Im Mai 2014 legt der Gemeinderat Hubers Gehalt fest. Zuhörer sind unerwünscht, obwohl das Landratsamt kurz zuvor dazu aufgerufen hatte, doch bitte öffentlich über die Gehälter der Bürgermeister zu debattieren. Egal, in Wiessee ist Öffentlichkeit ein dehnbarer Begriff. Immerhin wird die Höhe von Hubers Gehalt einstimmig beschlossen – auch das ein seltenes Phänomen im streitbaren Gremium.

Doch schon zwölf Stunden später wollen CSU und ranBW davon nichts mehr wissen: Man nörgelt öffentlich über die Höhe von 1.450 Euro. Eine Reihe von Dienstaufsichtsbeschwerden sind die Folge. Die Kommunalaufsicht wird eingeschaltet. Warum auch Kompromisse oder gar sachorientierte Lösungen, wenn es mit juristischen Spitzfindigkeiten ebenfalls geht. „Das Gehalt ist angemessen“, urteilen die Prüfer im Juli 2014.

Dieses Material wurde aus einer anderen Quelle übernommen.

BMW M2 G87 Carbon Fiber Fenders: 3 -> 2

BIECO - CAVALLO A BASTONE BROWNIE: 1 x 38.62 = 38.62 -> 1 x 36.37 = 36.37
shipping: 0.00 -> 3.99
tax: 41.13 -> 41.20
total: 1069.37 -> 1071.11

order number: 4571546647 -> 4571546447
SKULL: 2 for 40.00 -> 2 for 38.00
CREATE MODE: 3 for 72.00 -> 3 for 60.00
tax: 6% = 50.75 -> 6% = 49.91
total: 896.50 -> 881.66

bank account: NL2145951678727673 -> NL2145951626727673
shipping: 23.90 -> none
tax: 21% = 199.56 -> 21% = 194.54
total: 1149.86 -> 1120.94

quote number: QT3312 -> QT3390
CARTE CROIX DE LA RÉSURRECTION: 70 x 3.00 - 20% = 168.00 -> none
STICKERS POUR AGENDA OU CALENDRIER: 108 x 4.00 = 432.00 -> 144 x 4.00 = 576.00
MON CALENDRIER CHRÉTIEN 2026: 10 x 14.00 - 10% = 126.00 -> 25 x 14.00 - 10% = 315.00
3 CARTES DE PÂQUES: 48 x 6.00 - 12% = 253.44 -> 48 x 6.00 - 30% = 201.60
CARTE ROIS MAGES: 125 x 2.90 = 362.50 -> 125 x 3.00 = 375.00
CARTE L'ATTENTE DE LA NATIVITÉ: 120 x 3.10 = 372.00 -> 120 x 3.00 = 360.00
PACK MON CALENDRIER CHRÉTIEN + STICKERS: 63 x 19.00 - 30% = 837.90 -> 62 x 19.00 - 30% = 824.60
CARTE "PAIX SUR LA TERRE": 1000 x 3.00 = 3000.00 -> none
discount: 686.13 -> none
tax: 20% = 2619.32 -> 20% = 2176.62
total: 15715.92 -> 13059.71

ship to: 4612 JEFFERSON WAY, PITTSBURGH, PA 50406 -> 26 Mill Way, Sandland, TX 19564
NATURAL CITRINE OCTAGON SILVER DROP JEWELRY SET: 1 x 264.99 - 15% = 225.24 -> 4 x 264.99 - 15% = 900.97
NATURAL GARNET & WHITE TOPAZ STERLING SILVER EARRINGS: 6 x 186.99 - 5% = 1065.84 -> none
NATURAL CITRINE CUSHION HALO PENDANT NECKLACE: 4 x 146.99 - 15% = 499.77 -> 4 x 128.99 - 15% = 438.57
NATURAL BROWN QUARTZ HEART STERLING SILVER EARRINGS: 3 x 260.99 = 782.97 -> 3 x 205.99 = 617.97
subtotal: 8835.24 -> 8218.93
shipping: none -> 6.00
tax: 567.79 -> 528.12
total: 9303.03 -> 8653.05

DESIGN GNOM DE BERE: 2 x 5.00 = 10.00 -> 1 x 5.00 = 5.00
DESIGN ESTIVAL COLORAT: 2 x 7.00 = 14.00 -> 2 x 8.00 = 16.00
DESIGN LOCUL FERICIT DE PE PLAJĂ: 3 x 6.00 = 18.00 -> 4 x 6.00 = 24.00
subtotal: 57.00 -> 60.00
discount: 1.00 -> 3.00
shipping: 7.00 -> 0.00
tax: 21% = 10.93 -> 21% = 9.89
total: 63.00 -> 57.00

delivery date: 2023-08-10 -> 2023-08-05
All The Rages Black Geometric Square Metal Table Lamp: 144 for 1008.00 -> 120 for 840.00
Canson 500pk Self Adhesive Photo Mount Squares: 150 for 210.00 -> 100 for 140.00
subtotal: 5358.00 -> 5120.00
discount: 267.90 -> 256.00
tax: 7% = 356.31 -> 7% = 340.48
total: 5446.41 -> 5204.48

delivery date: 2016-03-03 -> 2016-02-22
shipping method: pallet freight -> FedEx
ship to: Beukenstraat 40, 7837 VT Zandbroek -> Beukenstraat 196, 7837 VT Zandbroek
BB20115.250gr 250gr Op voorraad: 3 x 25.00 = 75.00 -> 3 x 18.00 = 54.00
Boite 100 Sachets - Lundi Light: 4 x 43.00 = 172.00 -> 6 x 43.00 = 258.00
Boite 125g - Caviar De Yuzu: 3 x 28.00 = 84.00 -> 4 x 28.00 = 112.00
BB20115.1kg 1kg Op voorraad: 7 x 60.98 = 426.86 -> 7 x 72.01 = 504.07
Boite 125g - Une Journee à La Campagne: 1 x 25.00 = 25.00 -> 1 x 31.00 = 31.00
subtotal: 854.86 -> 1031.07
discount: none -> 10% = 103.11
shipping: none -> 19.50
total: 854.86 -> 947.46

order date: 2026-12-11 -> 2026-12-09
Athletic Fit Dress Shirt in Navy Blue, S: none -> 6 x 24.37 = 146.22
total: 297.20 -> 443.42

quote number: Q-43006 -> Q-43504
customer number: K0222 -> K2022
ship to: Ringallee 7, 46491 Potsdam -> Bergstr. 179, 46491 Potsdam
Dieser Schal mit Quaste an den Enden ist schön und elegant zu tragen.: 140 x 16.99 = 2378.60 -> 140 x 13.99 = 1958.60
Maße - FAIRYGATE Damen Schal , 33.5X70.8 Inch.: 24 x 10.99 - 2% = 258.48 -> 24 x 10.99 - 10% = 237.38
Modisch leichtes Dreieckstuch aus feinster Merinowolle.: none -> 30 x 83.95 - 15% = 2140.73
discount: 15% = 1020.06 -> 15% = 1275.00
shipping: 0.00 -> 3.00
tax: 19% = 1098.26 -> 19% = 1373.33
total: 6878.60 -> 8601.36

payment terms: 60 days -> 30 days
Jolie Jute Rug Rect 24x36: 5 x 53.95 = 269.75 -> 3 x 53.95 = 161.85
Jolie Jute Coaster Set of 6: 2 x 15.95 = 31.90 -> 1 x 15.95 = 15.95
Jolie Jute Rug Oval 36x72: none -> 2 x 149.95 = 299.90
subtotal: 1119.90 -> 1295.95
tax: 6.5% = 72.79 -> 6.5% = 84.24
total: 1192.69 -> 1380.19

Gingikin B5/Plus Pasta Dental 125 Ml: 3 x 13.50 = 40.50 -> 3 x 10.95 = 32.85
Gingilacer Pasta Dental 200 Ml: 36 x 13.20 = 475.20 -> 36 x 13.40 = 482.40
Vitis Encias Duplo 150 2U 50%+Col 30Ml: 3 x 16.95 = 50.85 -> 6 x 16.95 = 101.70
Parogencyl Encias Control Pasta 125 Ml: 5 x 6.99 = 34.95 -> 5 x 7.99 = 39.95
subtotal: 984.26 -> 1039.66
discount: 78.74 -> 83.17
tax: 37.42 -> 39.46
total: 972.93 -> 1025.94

Doch das Theater geht weiter. Eine erneute Debatte im Gemeinderat zu diesem Thema will Bürgermeister Peter Höß unbedingt verhindern. Er lässt einen entsprechenden Antrag der Opposition nicht zu. Souverän geht anders. Und wieder schaffen die Wiesseer Verantwortlichen es nicht, sich untereinander im Sinne der Gemeinde zu einigen. Es hagelt eine weitere Beschwerde. Diesmal dringt das Thema bis ins Bayerische Innenministerium vor.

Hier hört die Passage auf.